» **AIM OF THE EXERCISE**
The result should be a faithful copy of every entry below, with the pictures left out.

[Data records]
....

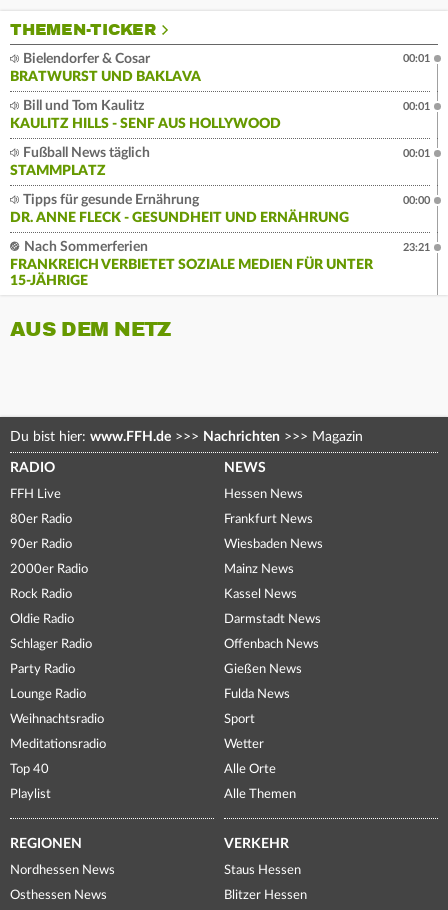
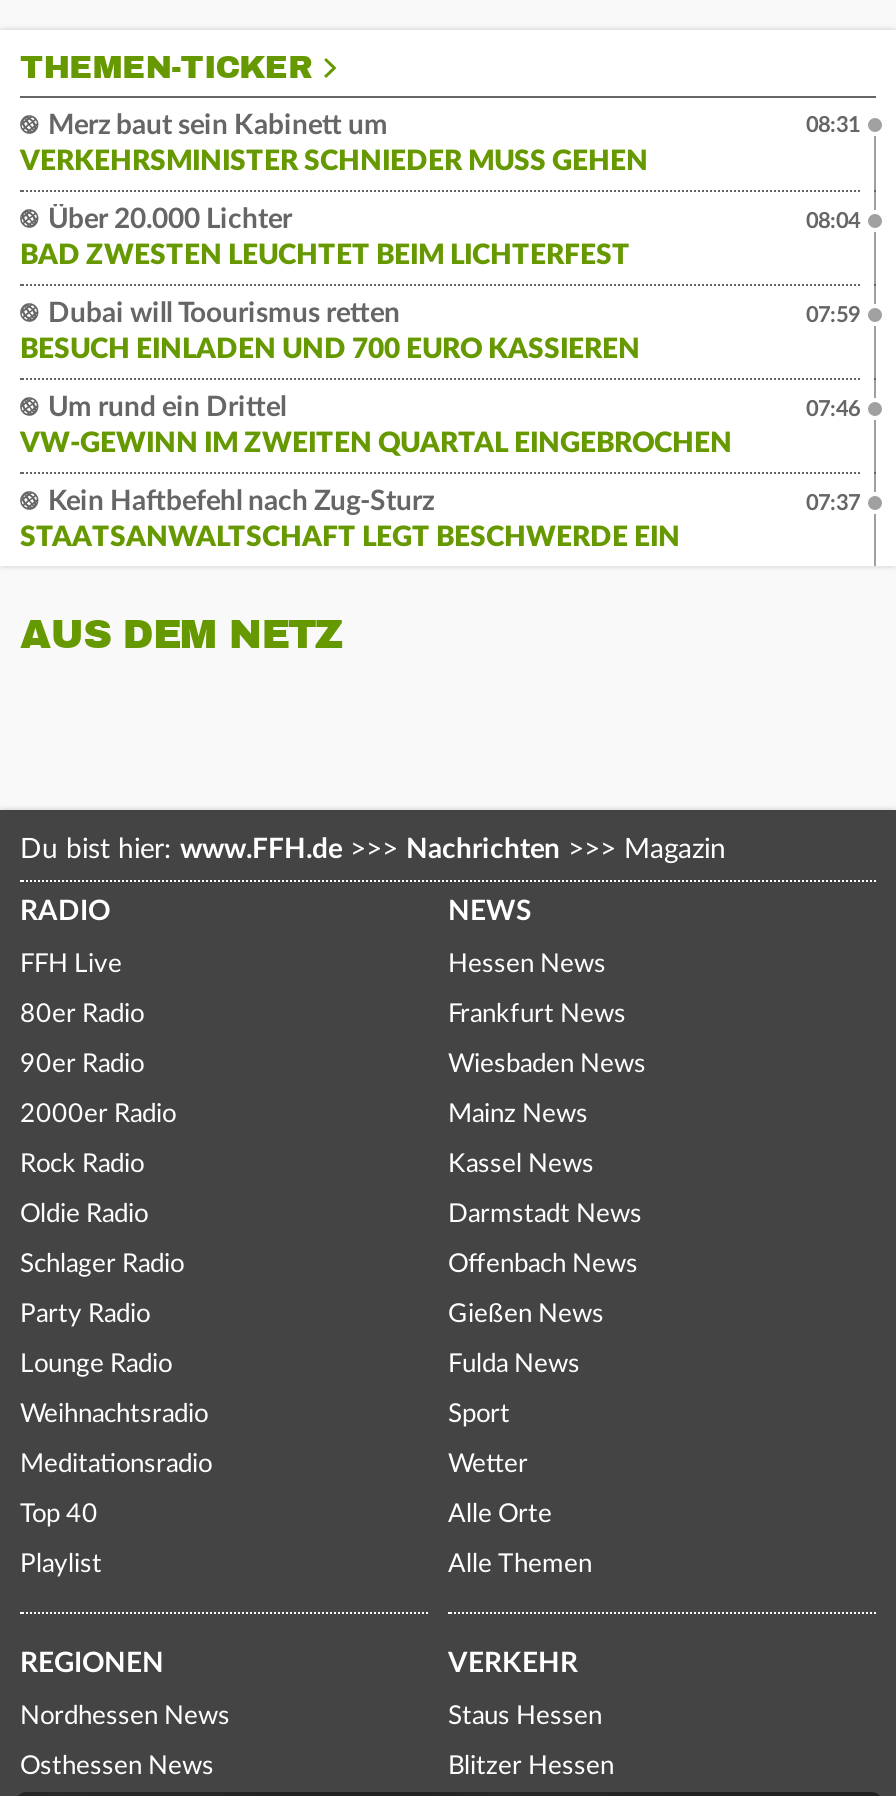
- Bielendorfer & Cosar
- BRATWURST UND BAKLAVA
+ Merz baut sein Kabinett um
+ VERKEHRSMINISTER SCHNIEDER MUSS GEHEN

- 00:01
+ 08:31

- Bill und Tom Kaulitz
- KAULITZ HILLS - SENF AUS HOLLYWOOD
+ Über 20.000 Lichter
+ BAD ZWESTEN LEUCHTET BEIM LICHTERFEST

- 00:01
+ 08:04

- Fußball News täglich
- STAMMPLATZ
+ Dubai will Toourismus retten
+ BESUCH EINLADEN UND 700 EURO KASSIEREN

- 00:01
+ 07:59

- Tipps für gesunde Ernährung
- DR. ANNE FLECK - GESUNDHEIT UND ERNÄHRUNG
+ Um rund ein Drittel
+ VW-GEWINN IM ZWEITEN QUARTAL EINGEBROCHEN

- 00:00
+ 07:46

- Nach Sommerferien
- FRANKREICH VERBIETET SOZIALE MEDIEN FÜR UNTER
- 15-JÄHRIGE
+ Kein Haftbefehl nach Zug-Sturz
+ STAATSANWALTSCHAFT LEGT BESCHWERDE EIN

- 23:21
+ 07:37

....

» **ANSWER FOR THIS EXERCISE**
- Bielendorfer & Cosar
- BRATWURST UND BAKLAVA
+ Merz baut sein Kabinett um
+ VERKEHRSMINISTER SCHNIEDER MUSS GEHEN

- 00:01
+ 08:31

- Bill und Tom Kaulitz
- KAULITZ HILLS - SENF AUS HOLLYWOOD
+ Über 20.000 Lichter
+ BAD ZWESTEN LEUCHTET BEIM LICHTERFEST

- 00:01
+ 08:04

- Fußball News täglich
- STAMMPLATZ
+ Dubai will Toourismus retten
+ BESUCH EINLADEN UND 700 EURO KASSIEREN

- 00:01
+ 07:59

- Tipps für gesunde Ernährung
- DR. ANNE FLECK - GESUNDHEIT UND ERNÄHRUNG
+ Um rund ein Drittel
+ VW-GEWINN IM ZWEITEN QUARTAL EINGEBROCHEN

- 00:00
+ 07:46

- Nach Sommerferien
- FRANKREICH VERBIETET SOZIALE MEDIEN FÜR UNTER
- 15-JÄHRIGE
+ Kein Haftbefehl nach Zug-Sturz
+ STAATSANWALTSCHAFT LEGT BESCHWERDE EIN

- 23:21
+ 07:37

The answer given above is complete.